The tests use the SMOKE_TEST_STAGE environment variable to know which stage to test. The just verify-deployment command sets this automatically - you don't need to add it to any secrets or environment files.

Test Structure

tests/smoke/
├── __init__.py           # Module docstring
├── conftest.py           # Fixtures (URLs, HTTP sessions)
├── test_web_service.py   # Web service health tests
└── test_worker_security.py   # Worker IAM/security tests

Adding New Tests

To add a new smoke test:

  1. Create a new test file in tests/smoke/ or add to an existing file
  2. Use the provided fixtures:
  3. web_url - The deployed web service URL
  4. worker_url - The deployed worker service URL
  5. http_session - Unauthenticated requests session
  6. authenticated_http_session - Session with gcloud identity token
  7. stage - The current stage (dev/staging/prod)

Example:

def test_my_new_endpoint(web_url: str, http_session):
    """Verify my new endpoint works."""
    response = http_session.get(f"{web_url}/api/v1/my-endpoint/", timeout=30)
    assert response.status_code == 200

Troubleshooting

"SMOKE_TEST_STAGE must be set"

Run via just verify-deployment <stage> instead of running pytest directly, or set the environment variable:

SMOKE_TEST_STAGE=dev pytest tests/smoke/ -v

"Failed to get service URL"

The service isn't deployed or you don't have permission to describe it:

# Check if service exists
gcloud run services describe $GCP_APP_NAME-web-dev --region=us-west1

"Authenticated request was rejected by IAM"

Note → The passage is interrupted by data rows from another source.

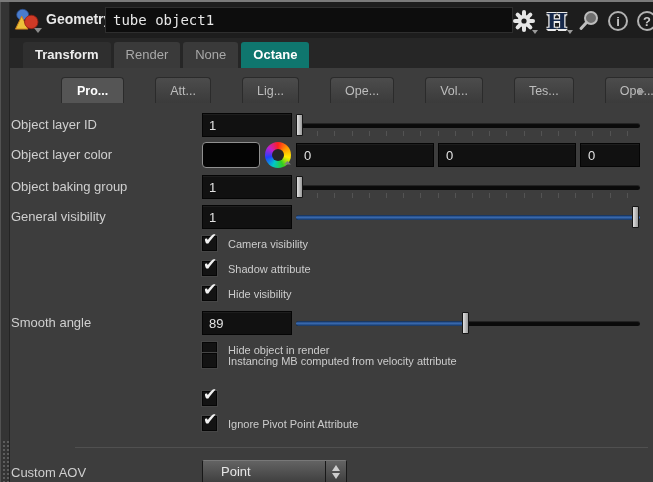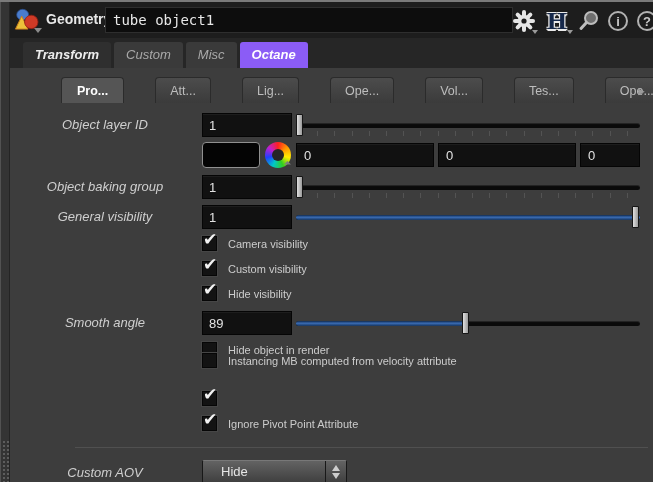--- a/index.html
+++ b/index.html
@@ -36,7 +36,7 @@
   .tab-row{position:absolute;left:10px;top:38px;width:643px;height:30px;background:#262626;}
   .tabs{position:absolute;left:13px;bottom:0;display:flex;gap:3px;align-items:flex-end;}
   .tab{height:26px;line-height:26px;padding:0 12px;font-size:13px;border-radius:3px 3px 0 0;
-    color:#a9a9a9;background:#3a3a3a;white-space:nowrap;font-style:italic;}
+    color:#a9a9a9;background:#3a3a3a;white-space:nowrap;}
   .tab.first{background:#2f2f2f;color:#ededed;font-weight:bold;}
   .tab.active{background:#8b5cf6;color:#ffffff;font-weight:bold;}
 

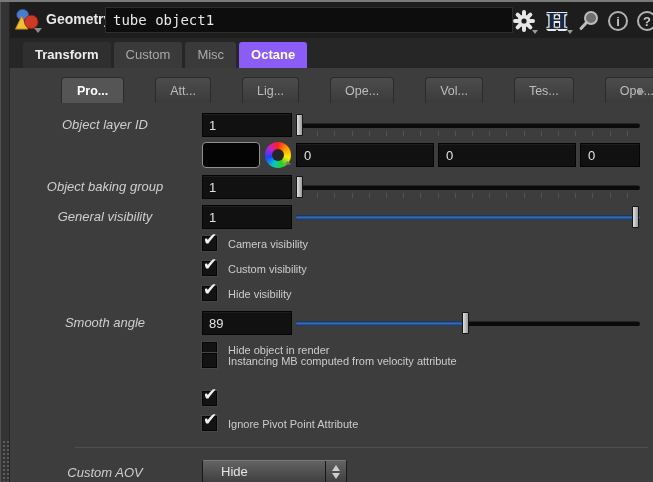--- a/index.html
+++ b/index.html
@@ -163,7 +163,7 @@
   <div class="tab-row">
     <div class="tabs">
       <div class="tab first">Transform</div>
-      <div class="tab">Custom</div>
+      <div class="tab">Render</div>
       <div class="tab">Misc</div>
       <div class="tab active">Octane</div>
     </div>

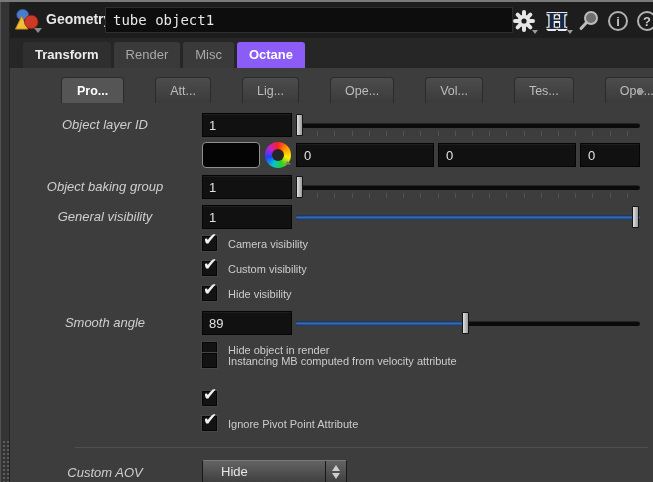--- a/index.html
+++ b/index.html
@@ -164,7 +164,7 @@
     <div class="tabs">
       <div class="tab first">Transform</div>
       <div class="tab">Render</div>
-      <div class="tab">Misc</div>
+      <div class="tab">None</div>
       <div class="tab active">Octane</div>
     </div>
   </div>

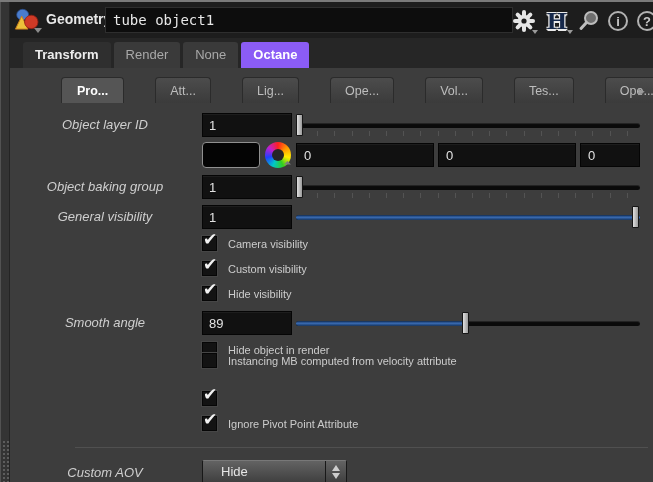--- a/index.html
+++ b/index.html
@@ -38,7 +38,7 @@
   .tab{height:26px;line-height:26px;padding:0 12px;font-size:13px;border-radius:3px 3px 0 0;
     color:#a9a9a9;background:#3a3a3a;white-space:nowrap;}
   .tab.first{background:#2f2f2f;color:#ededed;font-weight:bold;}
-  .tab.active{background:#8b5cf6;color:#ffffff;font-weight:bold;}
+  .tab.active{background:#0f766e;color:#ffffff;font-weight:bold;}
 
   
   .content{position:absolute;left:10px;top:68px;width:643px;height:414px;background:#3d3d3d;}

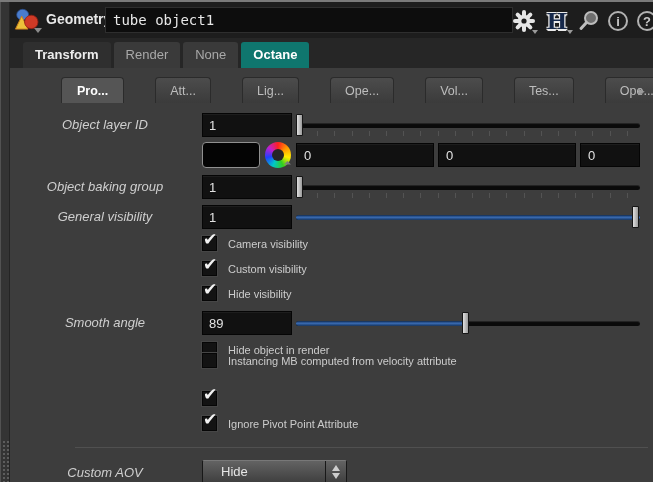--- a/index.html
+++ b/index.html
@@ -54,8 +54,8 @@
 
   
   .prow{position:absolute;left:0;width:643px;height:26px;}
-  .plabel{position:absolute;left:10px;width:170px;height:26px;line-height:26px;
-    text-align:center;font-size:13px;color:#cfcfcf;white-space:nowrap;font-style:italic;}
+  .plabel{position:absolute;left:1px;width:170px;height:26px;line-height:26px;
+    text-align:left;font-size:13px;color:#cfcfcf;white-space:nowrap;}
   .pfield{position:absolute;left:192px;top:1px;width:90px;height:24px;background:#111111;
     border:1px solid #050505;box-shadow:inset 0 1px 0 rgba(255,255,255,0.05);
     color:#e2e2e2;font-size:13px;padding:0 6px;outline:none;font-family:"Liberation Sans",sans-serif;}

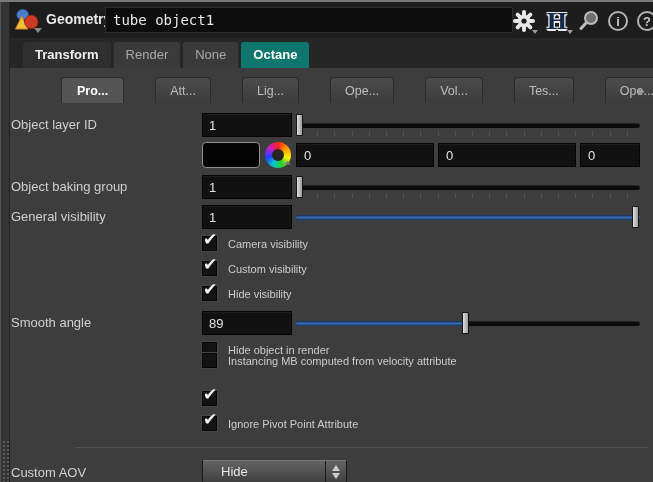--- a/index.html
+++ b/index.html
@@ -195,6 +195,7 @@
     </div>
 
     <div class="prow" style="top:74px">
+      <div class="plabel">Object layer color</div>
       <div class="swatch"></div>
       <div class="wheel">
         <div class="wheel-hole"></div>

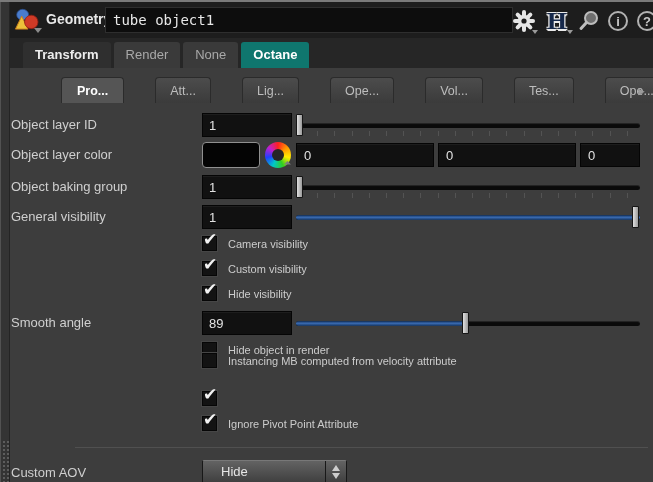--- a/index.html
+++ b/index.html
@@ -238,7 +238,7 @@
       <div class="cbox">
         <span class="chk">✔</span>
       </div>
-      <div class="cblabel">Custom visibility</div>
+      <div class="cblabel">Shadow attribute</div>
     </div>
 
     <div class="cbrow" style="top:218px">

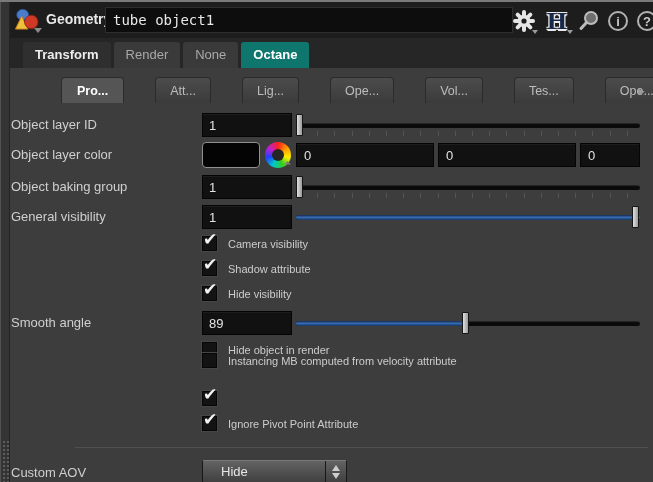--- a/index.html
+++ b/index.html
@@ -288,7 +288,7 @@
       <div class="plabel" style="line-height:30px">Custom AOV</div>
     </div>
     <div class="dropdown">
-      <div class="dropdown-label">Hide</div>
+      <div class="dropdown-label">Point</div>
       <div class="spinner">
         <div class="tri-up"></div>
         <div class="tri-down"></div>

Your gcloud account doesn't have the Cloud Run Invoker role on the worker service:

# Grant yourself invoker access (if you're an admin)
gcloud run services add-iam-policy-binding $GCP_APP_NAME-worker-dev \
  --region=us-west1 \
  --member="user:you@example.com" \
  --role="roles/run.invoker"

Worker returns 200 instead of 403

The worker service may have been deployed with --allow-unauthenticated. This is a security issue - redeploy with:

just gcp deploy-worker <stage>

The deploy script uses --no-allow-unauthenticated by default.